Neat! I didn't know the copy-on-write semantics for filesystems went back that far, the first I knew about was UnionFS[1][2], which features the same semantics in a larger package.

[1] http://unionfs.filesystems.org

[2] https://en.wikipedia.org/wiki/UnionFS

For others like me who aren't sure what copy-on-write is: https://stackoverflow.com/questions/628938/what-is-copy-on-w...

The BSD 4.4 log-structured file system is the earliest CoW FS that I know of, though the ideas really go back earlier to the database world. (There's a tremendous amount of duality between databases and filesystems, so much so that it's pretty shocking that they haven't quite merged. WinFS should not have failed.)

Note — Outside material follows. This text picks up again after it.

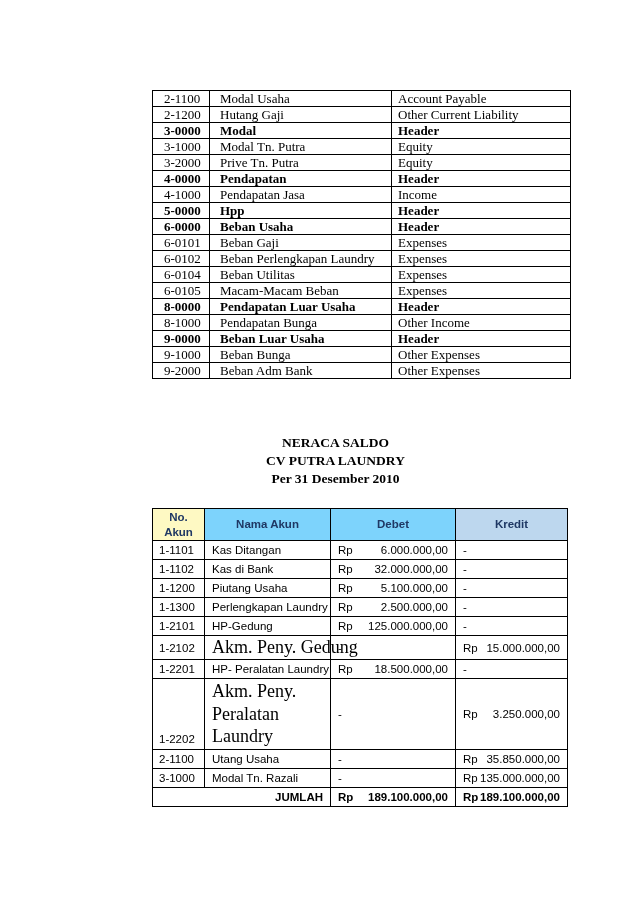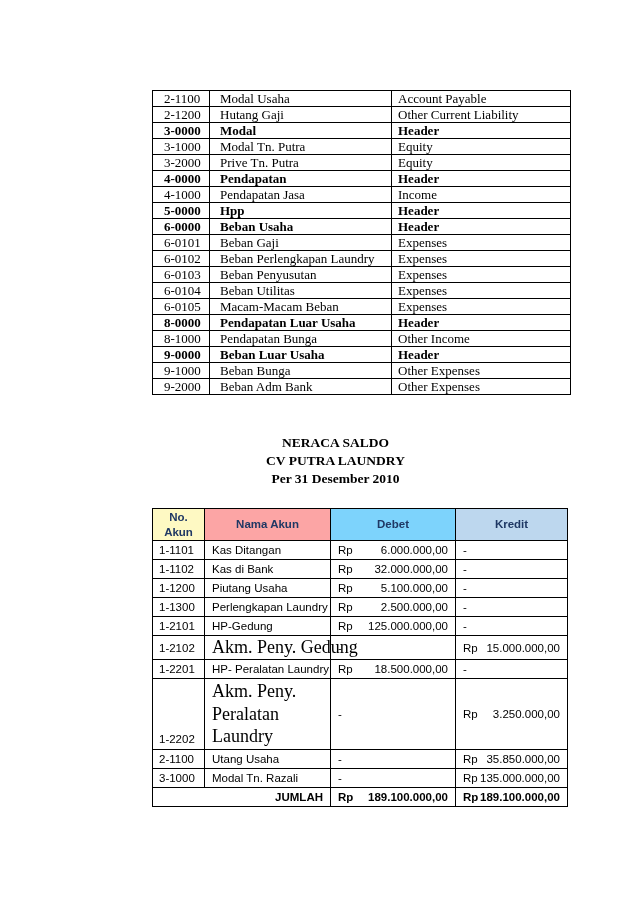"6-0103" tr { html: <tr> <td>6-0103</td> <td>Beban Penyusutan</td> <td>Expenses</td> </tr> -> none }
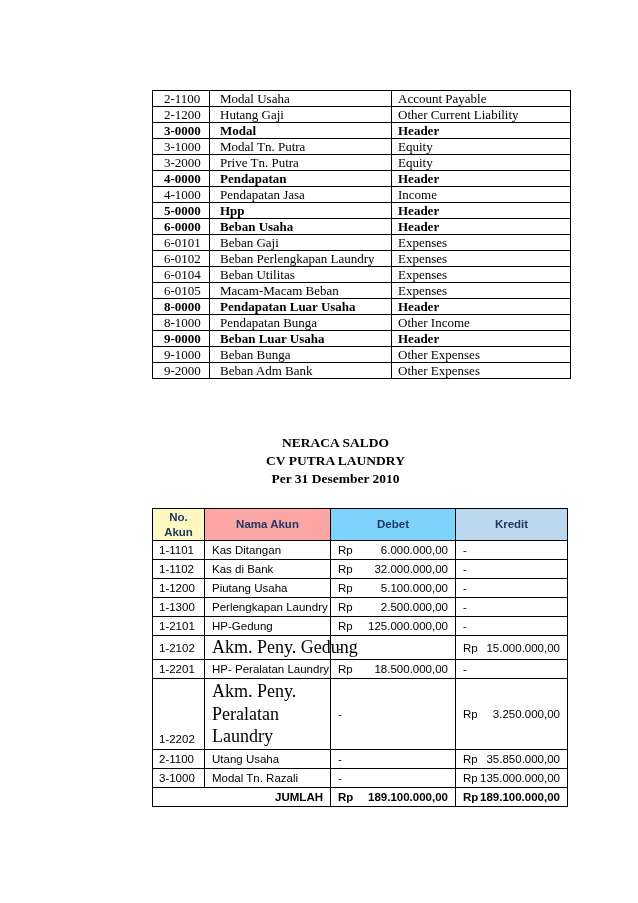"Nama Akun" th { background: #fca5a5 -> #7dd3fc }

I think of ZFS as a direct descendant of the 4.4BSD LFS, though I don't know that it is so -- in fact, I suspect Bonwick et. al. did not take inspiration from 4.4BSD LFS, but came up with a filesystem that looks inspired by it.

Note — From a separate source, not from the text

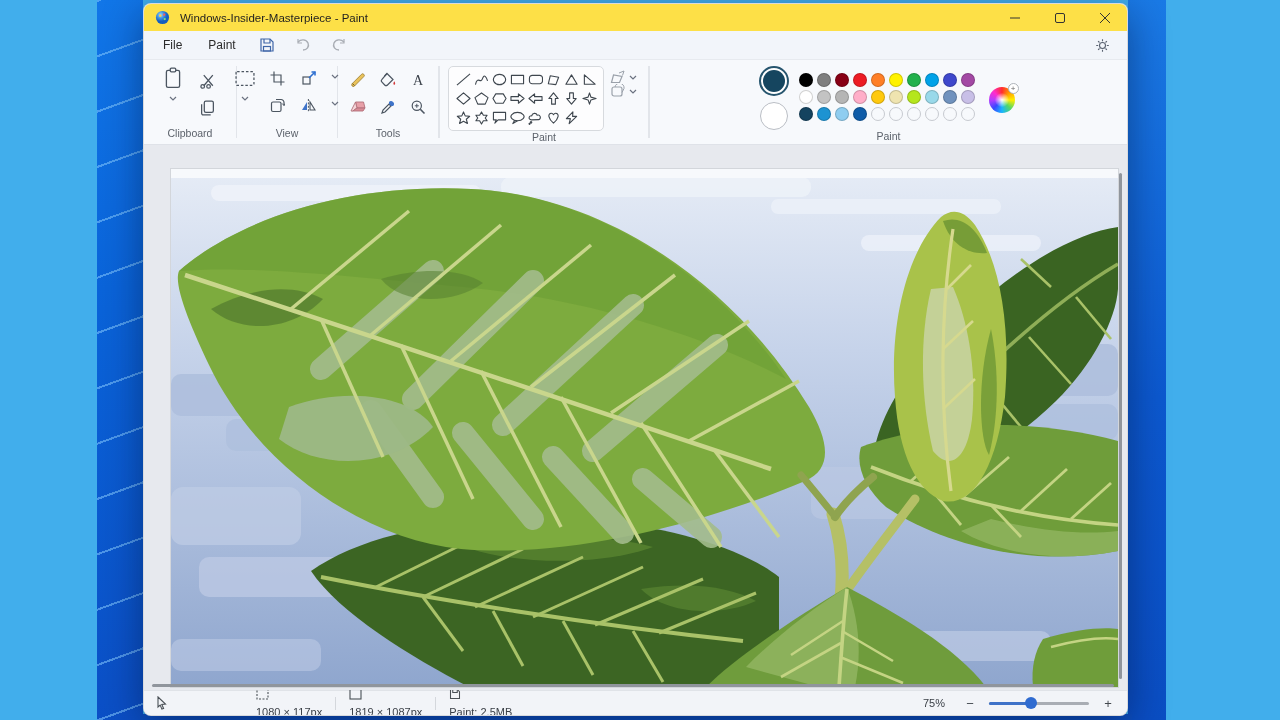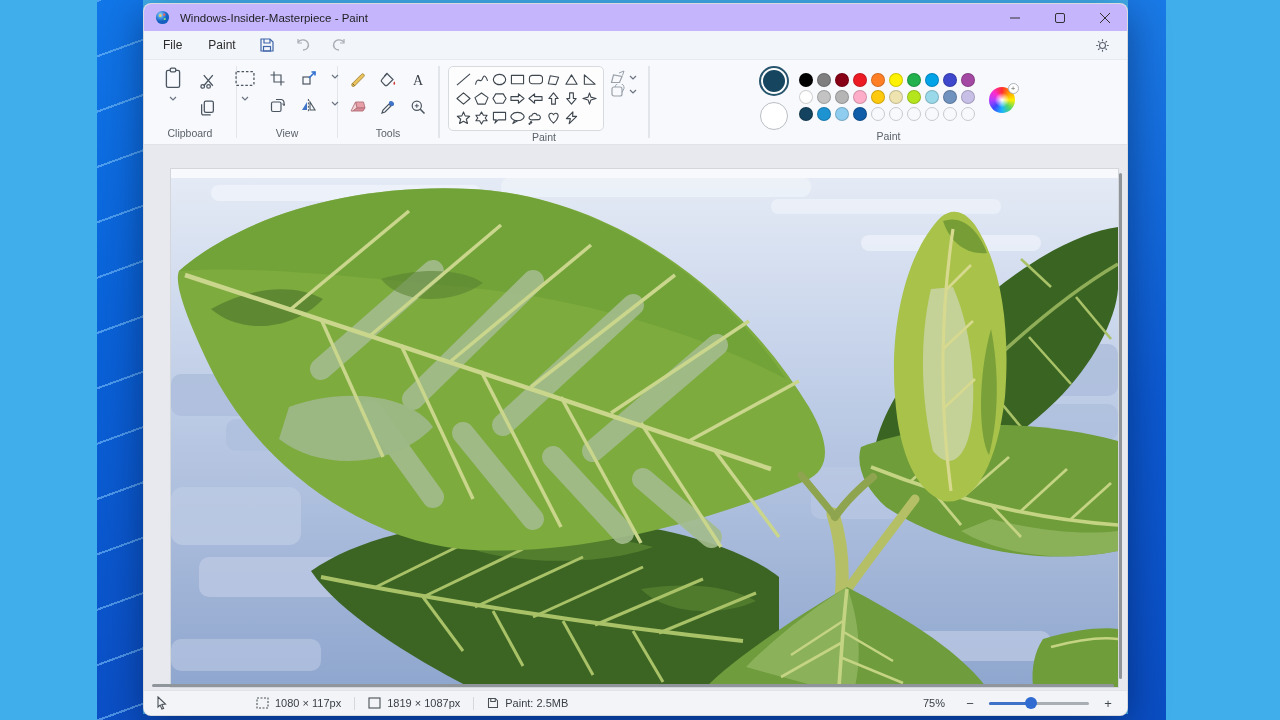"Windows-Insider-Masterpiece - Paint" .titlebar { background: #c4b5fd -> #fde047 }
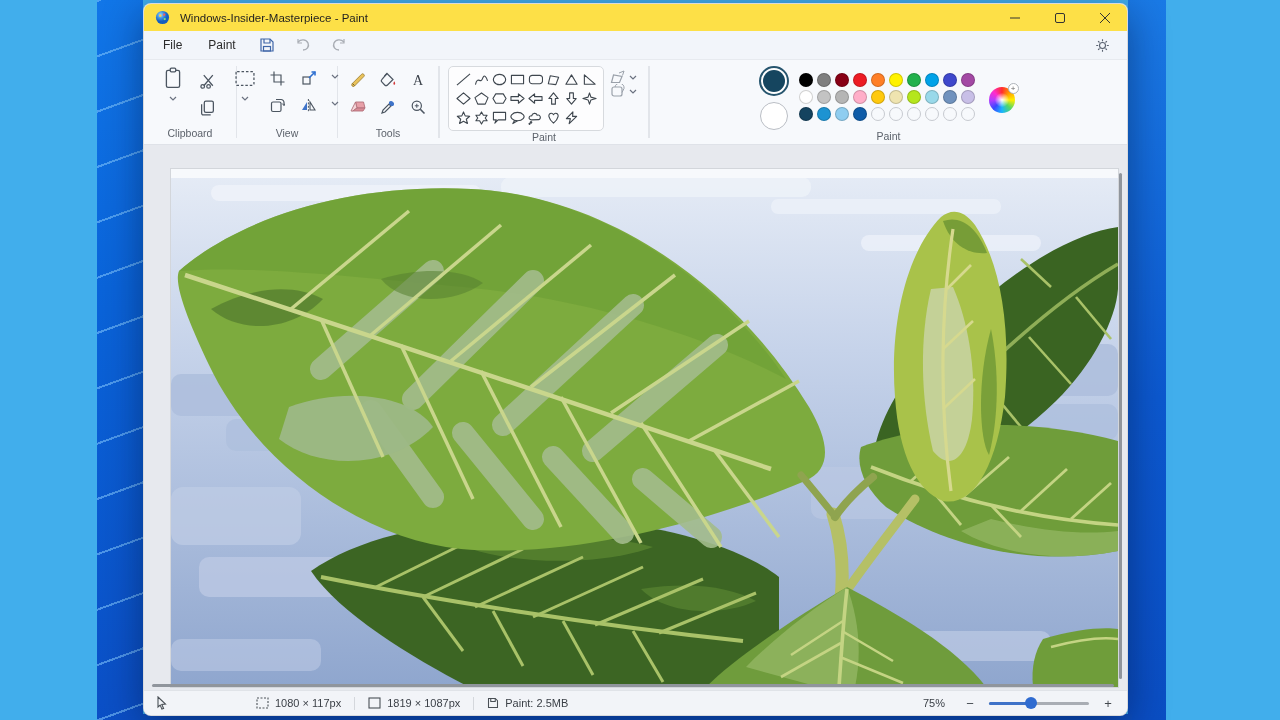"1080 × 117px" .sb-item { flex-direction: none -> column }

> I didn't know the copy-on-write semantics for filesystems went back that far

WAFL [1] from NetApp was/is widely in use, utilising CoW, and possibly older than this paper (wasn't able to verify but I know its from '90s at least).

This paper might've been interesting for the legal dispute between Sun and NetApp. Got settled with Oracle in 2010 though.

[1] https://en.wikipedia.org/wiki/Write_Anywhere_File_Layout

TFS introduced copy-on-write in 1986 (with SunOS 3). This is probably the first such implementation. Not sure if there was anything comparable before that, meeting the same definition of layered and copy-on-write.

WAFL came a few years later - in development in the early '90s, reached production in 1994.

My bad, I read through the document but I misread it as 1998.

The 4.4BSD log-structured filesystem was the first CoW FS I'm aware of. The ideas go back earlier still to the DB world. There is a lot of prior art in this space.

NSE was an awesome development environment when it worked. Unfortunately, it often became corrupted and suffered a lot of down time. Just a touch too much cleverness for the systems at the time.